This profound and childlike part of the heart that always expects good is not what is in play when we claim our rights. The little boy who jealously watches to see if his brother has a piece of cake slightly bigger than his gives in to a motive that comes from a much more superficial part of the soul. The word “justice” has two very different meanings that are related to these two parts of the soul. The first is the one that matters.


[106] For those who have undergone too many blows, such as slaves, this part of the heart that [had evil inflicted upon it] makes them cry out in surprise, seems dead. But it never is entirely. It just cannot cry anymore. It is ensconced in a state of dumb and uninterrupted moaning.

[…] Most often, the words that try to translate [this cry] fall completely short.

[…] Excepting the intelligence, the only human faculty truly interested in the liberty of public expression is this part of the heart that cries out against evil. But as it does not know how to express itself, liberty is a small thing for it. It is above all necessary that public education be such that it furnishes, as much as possible, the means of expression. Then it is necessary to have a regime where the public expression of opinions is defined less by freedom and more by an atmosphere of silence and attention wherein this weak and inept cry can make itself heard. Finally, a system of institutions that brings out, as far as possible, leaders who can and want to hear and understand this cry.

It is clear that a party occupied with trying to get or trying to keep governmental power cannot discern anything but noise in these cries. It will react differently according to whether this noise hinders its own propaganda or whether, on the contrary, it enlarges it. But in any case, it is not capable of a tender and divining attention that can discern the significance of this cry.

The same thing is the case to a lesser degree for the organizations that imitate, by contamination, the parties, which is to say, when public life is dominated by the competition of the parties […]

[107] […] When the freedom of expression is reduced in fact to the freedom of propaganda for organizations of this type, the only parts of the human soul that deserve expression are not free. Or, their freedom is infinitesimal, hardly more than in a totalitarian system.

[…] The “person” does not provide this criterion. The cry of sorrowful surprise that rises up from the bottom of the soul upon the infliction of evil is not something personal. A blow to the person and his desires is not enough to make it burst forth. It always bursts forth by the sensation of some contact with injustice through pain. It is always, just as it is in the case of Christ, in the case of the least of men, an impersonal protest.

[108] What is sacred in science is truth. What is sacred in art is beauty. Truth and beauty are impersonal. […]

If a child does addition, and if she fails, the error bears the mark of her personality. If she proceeds in a perfectly correct manner, her person is absent from the whole operation.
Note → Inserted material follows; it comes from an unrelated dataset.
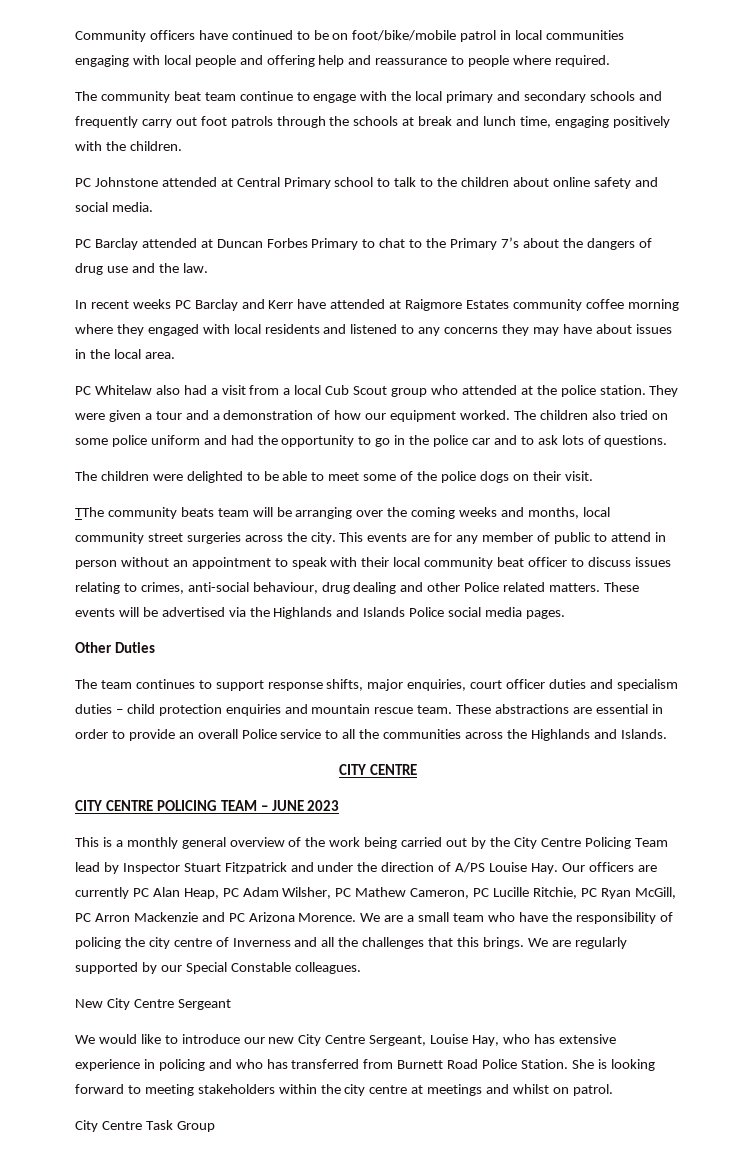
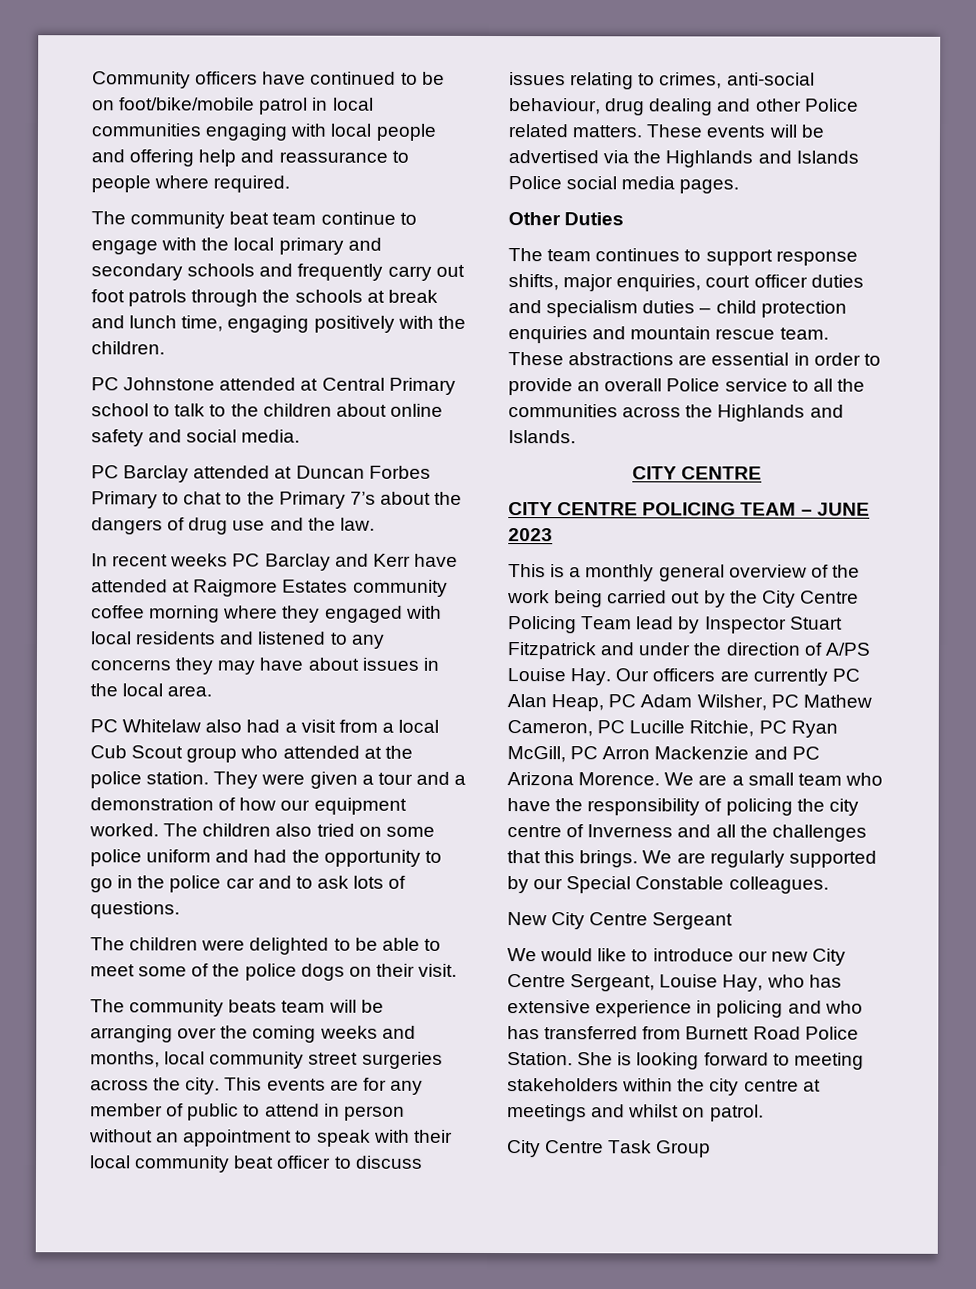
- TThe community beats team will be arranging over the coming weeks and months, local community street surgeries across the city.
+ The community beats team will be arranging over the coming weeks and months, local community street surgeries across the city.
Perfection is impersonal. The person in us is the part in us of error and sin. Every effort of the mystics has always sought to reach the place when there is no longer anything in their soul that says “I.”

But the part of the soul that says “us” is still infinitely more dangerous.


Passage into the impersonal only comes about by attention of rare quality, and is only possible in solitude. Not only actual solitude, but moral solitude. It is never accomplished by those who think themselves members of a collectivity, as part of an “us.”

[109] Humans in a collectivity do not have access to the impersonal, even in its lesser forms. A group of human beings cannot even do addition. Addition works in a mind that has forgotten for a moment that other minds exist.

The personal is opposed to the impersonal, but there is a way from one to the other. There is no way from the collective to the impersonal. It is necessary above all that a collectivity be dissolved into separate persons in order that they may enter into the impersonal.

In this sense only, the “person” participates more fully in the sacred than the collectivity does.

Not only is the collectivity foreign to the sacred, but it misleads us by offering a false imitation of it.

[…] The subordination of the person to the collectivity is not a scandal; it is a fact in the order of mechanical facts, like that of a gram to a kilogram on a balance. The person is in fact always under the weight of the collectivity, up to and including what is called the expansion of the personality. […]

[110] […] A human being only escapes the collective by being elevated above the personal in order to penetrate into the impersonal. At this moment there is something in him, a portion of his soul, on which nothing of the collective can have any grip. If he can root himself in the impersonal good, which is to say, if he becomes capable of drawing energy from it, he is in a state, every time that he thinks that he has an obligation to do so, of turning a small but real force against no matter what collectivity, without calling on any outside force.

[…] Each of those who have penetrated into the domain of the impersonal encounters there a responsibility towards all human beings. It is the responsibility of protecting in them, not their persons, but all the fragile possibilities that the personal has covered over of passing into the impersonal.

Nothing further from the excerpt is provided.